_Problem to work on_
Your task is to copy the stretch of lines in the records below that begins with the line containing "- ☐ Rate-limit" and ends with the line containing "current endpoint: https://models.github.ai/inference", exactly as written, with nothing added.

+++ Available data

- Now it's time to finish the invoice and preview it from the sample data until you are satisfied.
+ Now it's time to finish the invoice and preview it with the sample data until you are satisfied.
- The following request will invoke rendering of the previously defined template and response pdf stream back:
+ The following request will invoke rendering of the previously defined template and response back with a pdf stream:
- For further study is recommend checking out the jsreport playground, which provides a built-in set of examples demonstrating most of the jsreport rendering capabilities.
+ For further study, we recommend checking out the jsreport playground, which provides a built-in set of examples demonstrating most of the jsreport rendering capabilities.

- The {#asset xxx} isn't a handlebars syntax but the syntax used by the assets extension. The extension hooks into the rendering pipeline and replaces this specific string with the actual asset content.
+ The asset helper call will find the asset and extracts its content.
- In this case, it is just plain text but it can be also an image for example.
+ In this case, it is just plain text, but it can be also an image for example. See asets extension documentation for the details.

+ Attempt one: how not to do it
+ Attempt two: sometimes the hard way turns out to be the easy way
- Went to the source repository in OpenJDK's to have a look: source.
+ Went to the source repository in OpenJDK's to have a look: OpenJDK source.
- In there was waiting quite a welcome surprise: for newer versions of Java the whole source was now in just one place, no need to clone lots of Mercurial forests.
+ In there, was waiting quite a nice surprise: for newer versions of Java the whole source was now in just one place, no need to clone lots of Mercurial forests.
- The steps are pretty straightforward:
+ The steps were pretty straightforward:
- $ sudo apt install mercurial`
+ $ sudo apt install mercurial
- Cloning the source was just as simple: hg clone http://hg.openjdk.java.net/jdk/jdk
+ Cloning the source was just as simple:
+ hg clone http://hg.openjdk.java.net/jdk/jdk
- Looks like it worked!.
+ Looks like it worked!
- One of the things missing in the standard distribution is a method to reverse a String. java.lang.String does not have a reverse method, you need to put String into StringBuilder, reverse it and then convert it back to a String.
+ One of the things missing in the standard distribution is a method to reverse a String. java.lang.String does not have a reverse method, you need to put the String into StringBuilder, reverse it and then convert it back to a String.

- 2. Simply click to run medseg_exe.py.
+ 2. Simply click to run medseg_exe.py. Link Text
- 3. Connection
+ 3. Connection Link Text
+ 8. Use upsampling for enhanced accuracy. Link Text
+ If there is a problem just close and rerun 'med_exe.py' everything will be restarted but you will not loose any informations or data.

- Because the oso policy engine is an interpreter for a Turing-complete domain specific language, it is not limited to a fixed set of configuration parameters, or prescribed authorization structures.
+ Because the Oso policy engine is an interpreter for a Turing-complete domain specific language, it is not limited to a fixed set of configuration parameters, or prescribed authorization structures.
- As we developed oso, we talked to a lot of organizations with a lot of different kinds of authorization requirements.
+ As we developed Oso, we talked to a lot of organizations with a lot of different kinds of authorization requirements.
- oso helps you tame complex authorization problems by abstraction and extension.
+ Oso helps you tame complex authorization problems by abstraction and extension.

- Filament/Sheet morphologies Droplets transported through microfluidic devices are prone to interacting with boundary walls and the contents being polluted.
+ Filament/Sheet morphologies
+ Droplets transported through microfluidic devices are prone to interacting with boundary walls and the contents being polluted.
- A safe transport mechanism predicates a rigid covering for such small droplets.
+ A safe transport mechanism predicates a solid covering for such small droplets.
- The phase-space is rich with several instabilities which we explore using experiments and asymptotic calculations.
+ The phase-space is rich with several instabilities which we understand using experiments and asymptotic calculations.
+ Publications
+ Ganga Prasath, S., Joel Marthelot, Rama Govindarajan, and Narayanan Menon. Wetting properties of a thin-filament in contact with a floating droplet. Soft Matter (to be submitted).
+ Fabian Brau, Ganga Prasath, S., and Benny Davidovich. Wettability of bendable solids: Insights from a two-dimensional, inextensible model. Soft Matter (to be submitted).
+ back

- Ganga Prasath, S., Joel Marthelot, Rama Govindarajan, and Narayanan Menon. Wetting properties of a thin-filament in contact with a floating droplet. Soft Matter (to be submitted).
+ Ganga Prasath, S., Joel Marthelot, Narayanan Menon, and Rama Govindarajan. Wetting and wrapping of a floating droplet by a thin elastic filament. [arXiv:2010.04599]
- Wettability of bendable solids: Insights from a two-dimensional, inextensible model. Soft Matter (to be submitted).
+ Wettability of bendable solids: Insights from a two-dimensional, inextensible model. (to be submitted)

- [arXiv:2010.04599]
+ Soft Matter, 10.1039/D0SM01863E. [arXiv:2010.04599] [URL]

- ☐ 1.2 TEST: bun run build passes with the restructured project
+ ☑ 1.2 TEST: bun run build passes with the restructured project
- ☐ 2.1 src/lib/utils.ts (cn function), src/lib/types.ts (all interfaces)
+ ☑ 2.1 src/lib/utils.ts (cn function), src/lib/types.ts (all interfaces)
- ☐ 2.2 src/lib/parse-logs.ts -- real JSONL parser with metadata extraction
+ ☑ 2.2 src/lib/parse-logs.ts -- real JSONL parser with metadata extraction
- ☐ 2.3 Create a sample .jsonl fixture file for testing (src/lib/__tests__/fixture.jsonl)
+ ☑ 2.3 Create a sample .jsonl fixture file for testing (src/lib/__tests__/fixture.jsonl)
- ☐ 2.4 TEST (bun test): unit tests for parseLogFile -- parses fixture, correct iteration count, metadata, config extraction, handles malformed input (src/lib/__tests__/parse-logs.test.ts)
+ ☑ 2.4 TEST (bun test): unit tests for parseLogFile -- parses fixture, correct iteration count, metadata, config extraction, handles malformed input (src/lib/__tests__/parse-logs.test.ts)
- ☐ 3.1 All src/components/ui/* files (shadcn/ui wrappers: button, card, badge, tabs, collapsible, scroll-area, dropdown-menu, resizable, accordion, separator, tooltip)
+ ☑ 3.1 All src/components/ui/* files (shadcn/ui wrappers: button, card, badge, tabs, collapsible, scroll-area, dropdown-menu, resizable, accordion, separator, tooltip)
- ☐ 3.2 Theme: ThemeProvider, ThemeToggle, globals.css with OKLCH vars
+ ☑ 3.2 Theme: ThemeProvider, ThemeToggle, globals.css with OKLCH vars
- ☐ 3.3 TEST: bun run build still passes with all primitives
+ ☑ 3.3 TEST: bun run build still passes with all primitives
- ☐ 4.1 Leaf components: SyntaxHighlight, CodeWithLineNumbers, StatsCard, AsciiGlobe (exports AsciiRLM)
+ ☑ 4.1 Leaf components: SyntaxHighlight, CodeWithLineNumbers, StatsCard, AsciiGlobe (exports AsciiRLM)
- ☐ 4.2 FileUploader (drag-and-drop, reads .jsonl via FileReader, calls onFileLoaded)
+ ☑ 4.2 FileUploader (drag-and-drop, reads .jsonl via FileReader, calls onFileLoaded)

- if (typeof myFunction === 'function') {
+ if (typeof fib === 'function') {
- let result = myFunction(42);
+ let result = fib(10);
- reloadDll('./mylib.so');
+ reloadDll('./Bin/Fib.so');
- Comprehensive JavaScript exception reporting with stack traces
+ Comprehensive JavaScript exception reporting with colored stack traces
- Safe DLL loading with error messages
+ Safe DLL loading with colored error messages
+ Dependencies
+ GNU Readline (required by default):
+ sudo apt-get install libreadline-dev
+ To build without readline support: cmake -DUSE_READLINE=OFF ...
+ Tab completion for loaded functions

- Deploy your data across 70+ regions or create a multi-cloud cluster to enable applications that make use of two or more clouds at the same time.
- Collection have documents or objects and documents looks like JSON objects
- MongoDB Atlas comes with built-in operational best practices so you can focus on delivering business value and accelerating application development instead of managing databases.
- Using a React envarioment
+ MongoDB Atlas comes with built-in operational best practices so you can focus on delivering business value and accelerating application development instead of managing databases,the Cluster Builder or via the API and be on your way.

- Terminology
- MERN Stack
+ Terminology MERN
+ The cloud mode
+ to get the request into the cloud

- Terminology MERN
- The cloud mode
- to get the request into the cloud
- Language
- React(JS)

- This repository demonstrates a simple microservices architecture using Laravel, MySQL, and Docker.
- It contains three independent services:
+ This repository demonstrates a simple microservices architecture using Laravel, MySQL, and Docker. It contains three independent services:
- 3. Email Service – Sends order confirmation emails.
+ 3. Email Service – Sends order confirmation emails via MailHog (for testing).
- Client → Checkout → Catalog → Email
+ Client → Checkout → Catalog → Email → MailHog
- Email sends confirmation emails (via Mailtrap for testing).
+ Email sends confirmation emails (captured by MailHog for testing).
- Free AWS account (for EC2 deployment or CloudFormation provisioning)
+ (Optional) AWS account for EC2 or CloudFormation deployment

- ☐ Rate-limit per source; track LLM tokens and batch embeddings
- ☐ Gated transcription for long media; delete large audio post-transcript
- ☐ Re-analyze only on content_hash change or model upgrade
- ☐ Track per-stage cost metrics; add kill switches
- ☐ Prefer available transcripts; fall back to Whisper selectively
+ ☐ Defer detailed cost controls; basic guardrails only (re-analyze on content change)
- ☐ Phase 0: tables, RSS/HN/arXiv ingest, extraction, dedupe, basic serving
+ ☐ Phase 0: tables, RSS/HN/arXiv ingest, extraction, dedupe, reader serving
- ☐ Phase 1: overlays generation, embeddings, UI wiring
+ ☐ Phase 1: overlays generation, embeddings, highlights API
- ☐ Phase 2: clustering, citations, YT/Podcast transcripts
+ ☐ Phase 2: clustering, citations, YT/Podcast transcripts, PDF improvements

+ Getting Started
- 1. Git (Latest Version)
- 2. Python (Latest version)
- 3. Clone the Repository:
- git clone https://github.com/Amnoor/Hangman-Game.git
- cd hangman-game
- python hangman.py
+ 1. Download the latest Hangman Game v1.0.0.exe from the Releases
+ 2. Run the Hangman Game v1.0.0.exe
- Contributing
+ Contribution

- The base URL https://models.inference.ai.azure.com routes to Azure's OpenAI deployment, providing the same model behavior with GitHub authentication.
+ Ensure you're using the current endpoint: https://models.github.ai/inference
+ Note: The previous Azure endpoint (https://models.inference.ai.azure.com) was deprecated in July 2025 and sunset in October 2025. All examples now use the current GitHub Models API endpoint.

++++++

_Answer for the task_
- ☐ Rate-limit per source; track LLM tokens and batch embeddings
- ☐ Gated transcription for long media; delete large audio post-transcript
- ☐ Re-analyze only on content_hash change or model upgrade
- ☐ Track per-stage cost metrics; add kill switches
- ☐ Prefer available transcripts; fall back to Whisper selectively
+ ☐ Defer detailed cost controls; basic guardrails only (re-analyze on content change)
- ☐ Phase 0: tables, RSS/HN/arXiv ingest, extraction, dedupe, basic serving
+ ☐ Phase 0: tables, RSS/HN/arXiv ingest, extraction, dedupe, reader serving
- ☐ Phase 1: overlays generation, embeddings, UI wiring
+ ☐ Phase 1: overlays generation, embeddings, highlights API
- ☐ Phase 2: clustering, citations, YT/Podcast transcripts
+ ☐ Phase 2: clustering, citations, YT/Podcast transcripts, PDF improvements

+ Getting Started
- 1. Git (Latest Version)
- 2. Python (Latest version)
- 3. Clone the Repository:
- git clone https://github.com/Amnoor/Hangman-Game.git
- cd hangman-game
- python hangman.py
+ 1. Download the latest Hangman Game v1.0.0.exe from the Releases
+ 2. Run the Hangman Game v1.0.0.exe
- Contributing
+ Contribution

- The base URL https://models.inference.ai.azure.com routes to Azure's OpenAI deployment, providing the same model behavior with GitHub authentication.
+ Ensure you're using the current endpoint: https://models.github.ai/inference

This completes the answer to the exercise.